GithubHelp home page GithubHelp logo

bitifet / alphanum Goto Github PK

View Code? Open in Web Editor NEW
2.0 3.0 0.0 204 KB

PHP Library to work, translate and "understand" numbers inside strings regardless of the format in which is written (numeric, text, ordinal, roman...)

License: GNU General Public License v3.0

PHP 100.00%

alphanum's Introduction

ALPHANUM

PHP multi-language number conversion class to convert numeric data into strings and vice-versa.

Abstract

This class is intended to be able to convert any numeric data in its textual string in multiple languages and textual numbers back into numeric data.

The resultant strings must be correct in the selected language and the string-to-number conversion must be able to understand and ignore common syntax mistakes.

It can understand and generate strings in each language standard and in many variations such as localizations, ordinals, or gender variations.

Variations are specified by one or more underscore preceded suffixs in the language code.

This class operates with positive integer or floating poing numbers. Support for negative numbers will be added soon.

Floating point numbers are automatically rendered in best known fraction units or in 'zero zero zero...' style when language definiton doesn't provide any smaller-enought unit.

We will also implement functions to generate and recognize many set of strings meaning the same number including not only variations but also common human mistakes to make it more efficient in text recognition or normalyzation tasks.

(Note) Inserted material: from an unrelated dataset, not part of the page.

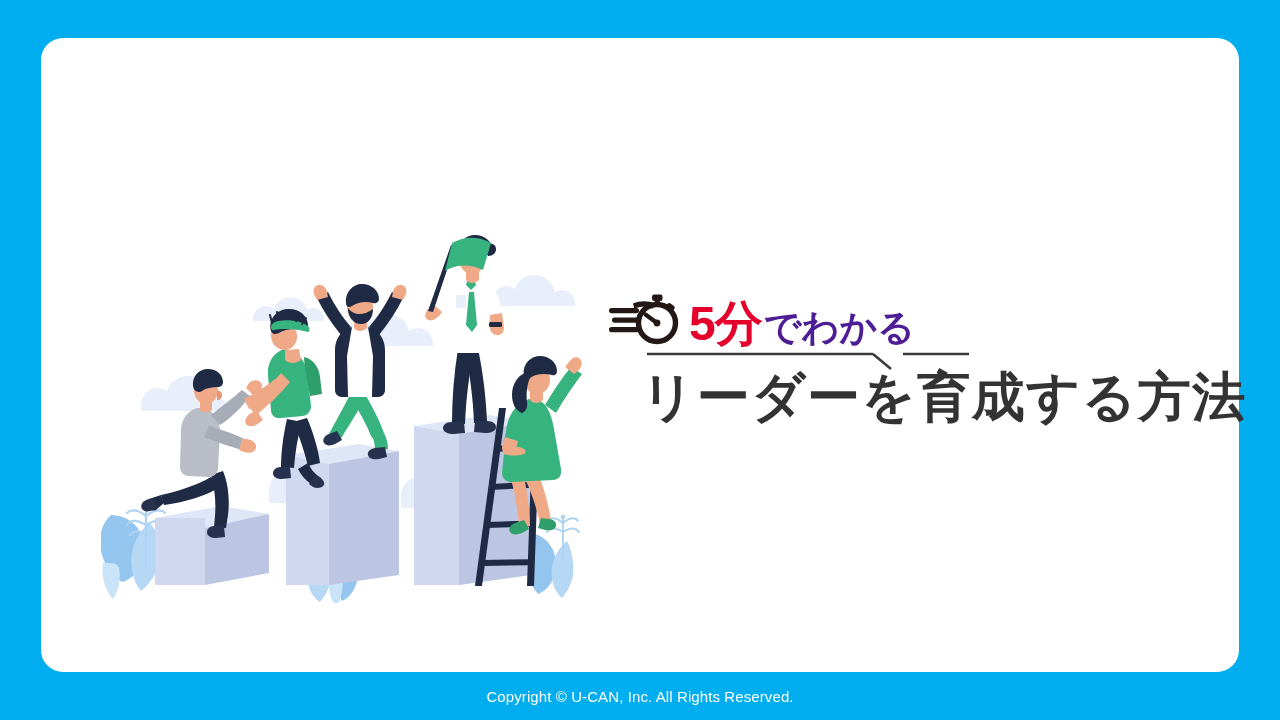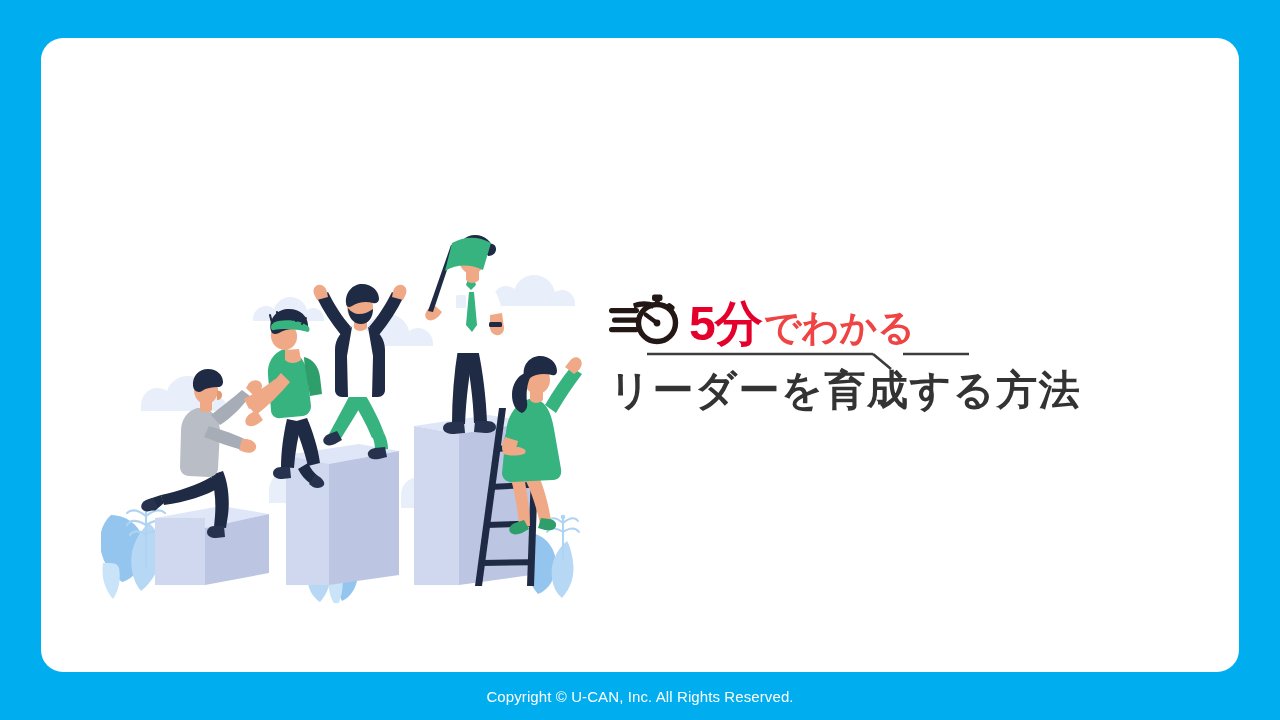"でわかる" .eyebrow-rest { color: #ef4444 -> #4c1d95 }
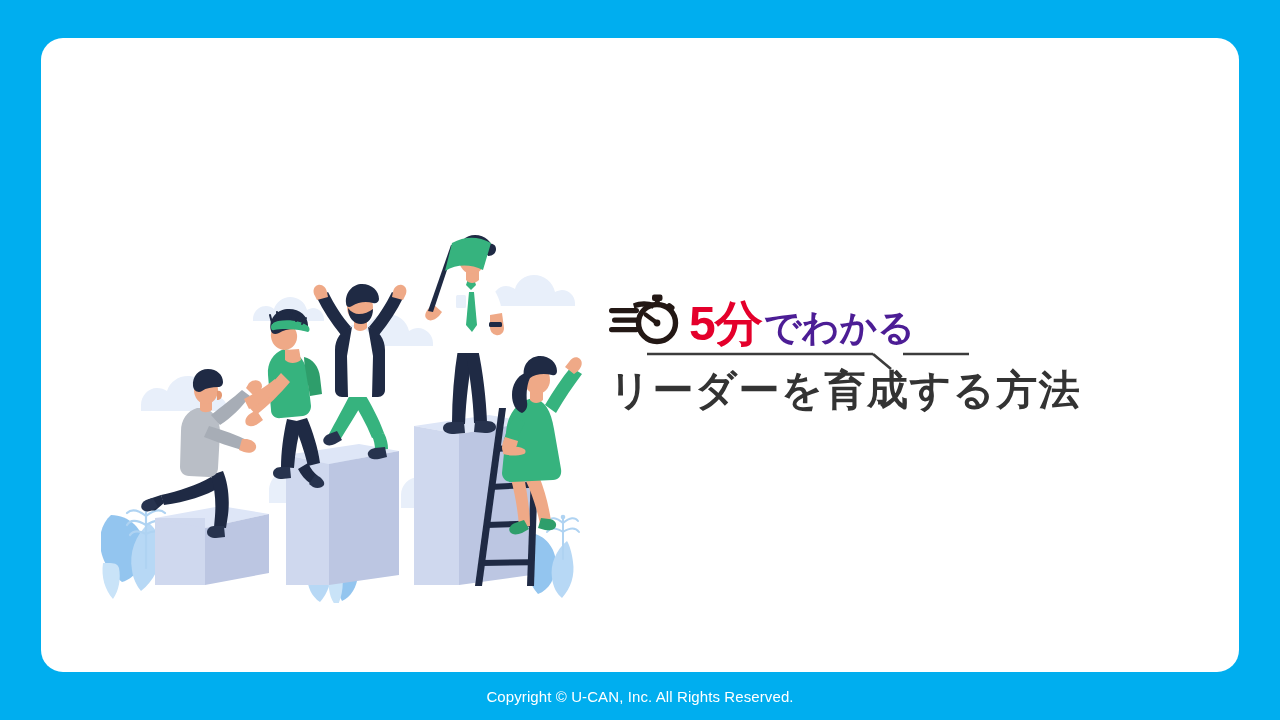"リーダーを育成する方法" .main-title { font-size: 41px -> 53px; margin-left: none -> 32px }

Finally, we will implement functions to detect any numeric data in any format (and possibly in any given languages or variations, including common human mistakes) inside strings mixed with non numeric text and normalyze all of them to, say, numeric digits to be able to compare strings without taking care of the way numbers are represented in it.

For example: | sa2i('99 red balloons') == sa2i('ninety-nine red balloons') // will evaluate to true.

And last, but not least, I would like to implement some plpgsql function generator to generate compatible plpgsql functions that can, at least, normalyze any string in selected languages replacing all number, whichever format is written, to its equivalent number.

First step for that will be providing functions generate the propper regular expressions to detect and convert numbers in desired languages/variations.

This way, we could generate PostgreSQL indexes over this function applyed over string columns and then, build efficient querys to search strings "numbering-insensitive"

PROJECT STRUCTURE

  • ./README This readme file.
  • ./LICENSE Licensing terms (GPLv3)
  • ./doc/
  • ./lib/
    • alphanum.class.php Alphanum library.
    • lang/ Language and variations specification files.
    • cache/ Used for language structures caching.
  • ./tools/
    • a2i.php Tool to test integer-to-number conversion function.
    • f2i.php Tool to test float-to-number conversion function.
    • fill_test_file.php Tool to help on building (future) unit tests data files.

EXAMPLES

A few examples (build with tools/fill_test_file.php) depending on current completion level of each language.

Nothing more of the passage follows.